Television and the internet have become deeply installed in our lives - “high-speed” Wi-Fi is what we need and we seem to get extremely irritated when a page takes longer than 2 seconds to load! Truth is the time we spend on the internet is time away from creating longer-lasting quality memories. Distraction, repetition, and routine: our recent past offers less memorable content to ponder upon and therefore appears shortened.
[Asparagus Ratatouille | Image for Köstlich Vegetarisch Summer Recipes 03/2013]
We feel that our children mature faster than we did at the same age. More technology, more responsibility, more information, more innovation - causes not only our children but also us to develop at a faster pace. We are packing more personal growth in a shorter amount of time, accelerating our awareness and emotional maturity. It seems we are covering ground and learning a lot more faster than ever before. I personally feel I have advanced more in the past 2 years than I have in the past 5 before that. But there must be a balance and a time to step out and simply slow time down. Time to create those memories that last longer and have an impact. There must be time to just hang out in the hammock and watch the clouds sway past slowly and there must be time to daydream.
[Emmer Salad with Roasted Tomatoes | Image for Köstlich Vegetarisch Italian Special 04/2013]
Over the past 6 months many things have happened - the skiing accident, the knee surgery, the healing, the unpleasantness at work. There have also been many new projects, workshops and photo shoots. Because time flies, I have often felt like I was not able to grasp everything like I would have liked to. But because time heals and makes us wiser, I hope the experience makes me a better person. Early this year I started a fantastic collaboration with the magazine “Köstlich Vegetarisch” (Delicious Vegetarian), a great magazine focusing on healthy, vegetarian and vegan recipes. In January I became one of their main photographers and ever since then we’ve been having a blast at the photos shoots. Although we are separated by several kilometers our photo sessions are filled with creativity and laughs over the phone or Skype. I wanted to share a small selection of the images I have shot for them over the past months.
[Setain Pilaf | Image for Köstlich Vegetarisch Spring Recipes 02/2013]

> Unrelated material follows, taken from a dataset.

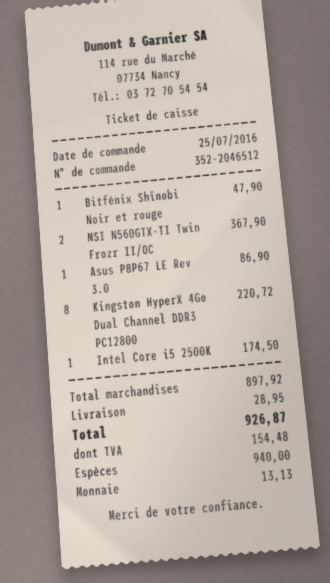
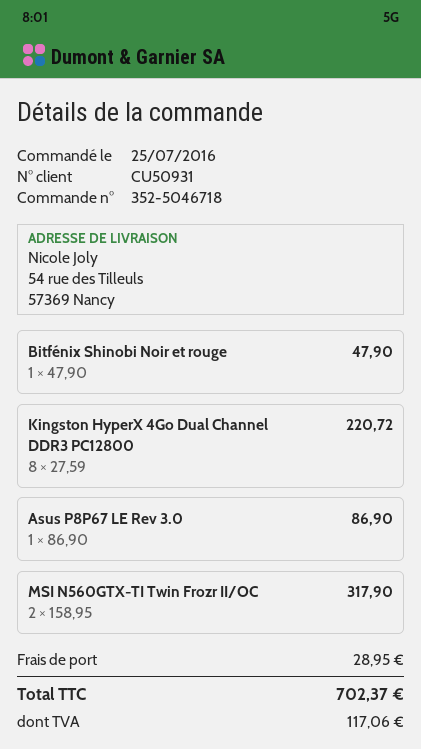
order number: 352-2046512 -> 352-5046718
MSI N560GTX-TI Twin Frozr II/OC: 2 for 367.90 -> 2 for 317.90
Intel Core i5 2500K: 1 for 174.50 -> none
tax: 154.48 -> 117.06
total: 926.87 -> 702.37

One of the first recipes I was to shoot was for a Setian Pilaf. I had never worked with Setian before and was fairly nervous. With tips from the fantastic Denise Vivaldo and the talented Heather Gill I was able to prepare myself accordingly. The recipe was divine and I think I did justice to it with my image. Phew! Thank you friends! For the upcoming issue I shot a feature for sweet treats using vegetables. They were challenging recipes but we were all very pleased with how the images turned out. I’ll share them when the issue comes out. I shot the Italian trattoria feature for the current issue and one of the recipes was of a divine farinata from Genoa.
[Rhubarb Baiser Cake | Image for Köstlich Vegetarisch Summer Recipes 03/2013]
Katja Schilling is the recipe developer who creates many of the mouthwatering recipes that appear in the magazines. Her recipes are innovative, easy to recreate in the kitchen and they always taste simply delicious.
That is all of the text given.